The zsv from yimingqpa

Please note: this code is still alpha / pre-production. Everything here should be considered preliminary.

If you like zsv+lib, please give it a star!

zsv+lib: the world's fastest CSV parser, with an extensible CLI

zsv+lib is a fast CSV parser library and extensible command-line utility. It achieves high performance using SIMD operations, efficient memory use and other optimization techniques.

Performance

Preliminary performance results compare favorably vs other CSV utilities (xsv, tsv-utils, csvkit, mlr (miller) etc). Below were results on a pre-M1 OSX MBA; on most platforms zsvlib was 2x faster, though in some cases the advantage was as small as 20% (see also M1 update note below):

** See 12/19 update re M1 processor at https://github.com/liquidaty/zsv/blob/main/app/benchmark/README.md

Built-in and extensible features

zsv is an extensible CSV utility, which uses zsvlib, for tasks such as slicing and dicing, querying with SQL, combining, converting, serializing, flattening and more.

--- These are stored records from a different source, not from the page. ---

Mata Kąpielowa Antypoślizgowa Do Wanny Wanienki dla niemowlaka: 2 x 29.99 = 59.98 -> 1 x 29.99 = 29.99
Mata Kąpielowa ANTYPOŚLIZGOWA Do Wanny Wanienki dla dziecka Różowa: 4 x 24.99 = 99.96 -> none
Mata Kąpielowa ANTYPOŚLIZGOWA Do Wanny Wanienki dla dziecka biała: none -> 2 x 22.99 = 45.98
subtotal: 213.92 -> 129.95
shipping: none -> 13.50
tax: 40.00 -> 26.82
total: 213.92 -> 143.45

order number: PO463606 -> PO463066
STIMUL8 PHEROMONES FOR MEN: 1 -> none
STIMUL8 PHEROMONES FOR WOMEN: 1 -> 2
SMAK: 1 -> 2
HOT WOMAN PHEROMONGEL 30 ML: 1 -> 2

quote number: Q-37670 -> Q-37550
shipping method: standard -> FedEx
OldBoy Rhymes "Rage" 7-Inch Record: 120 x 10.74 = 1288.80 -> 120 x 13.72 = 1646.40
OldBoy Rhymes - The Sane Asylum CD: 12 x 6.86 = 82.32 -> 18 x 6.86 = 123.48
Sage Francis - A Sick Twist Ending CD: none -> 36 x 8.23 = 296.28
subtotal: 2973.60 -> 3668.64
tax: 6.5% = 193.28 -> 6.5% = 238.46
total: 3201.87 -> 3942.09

zsv is streamlined for easy development of custom dynamic extensions, one of which is available here and offers added features such as statification and validation reporting, automated column mapping and transformation, and github-like capabilities for sharing and collaboration.

zsvlib and zsv are written in C, but since zsvlib is a library, and zsv extensions are just shared libraries, you can extend zsv with your own code in any programming language, so long as it has been compiled into a shared library that implements the expected interface.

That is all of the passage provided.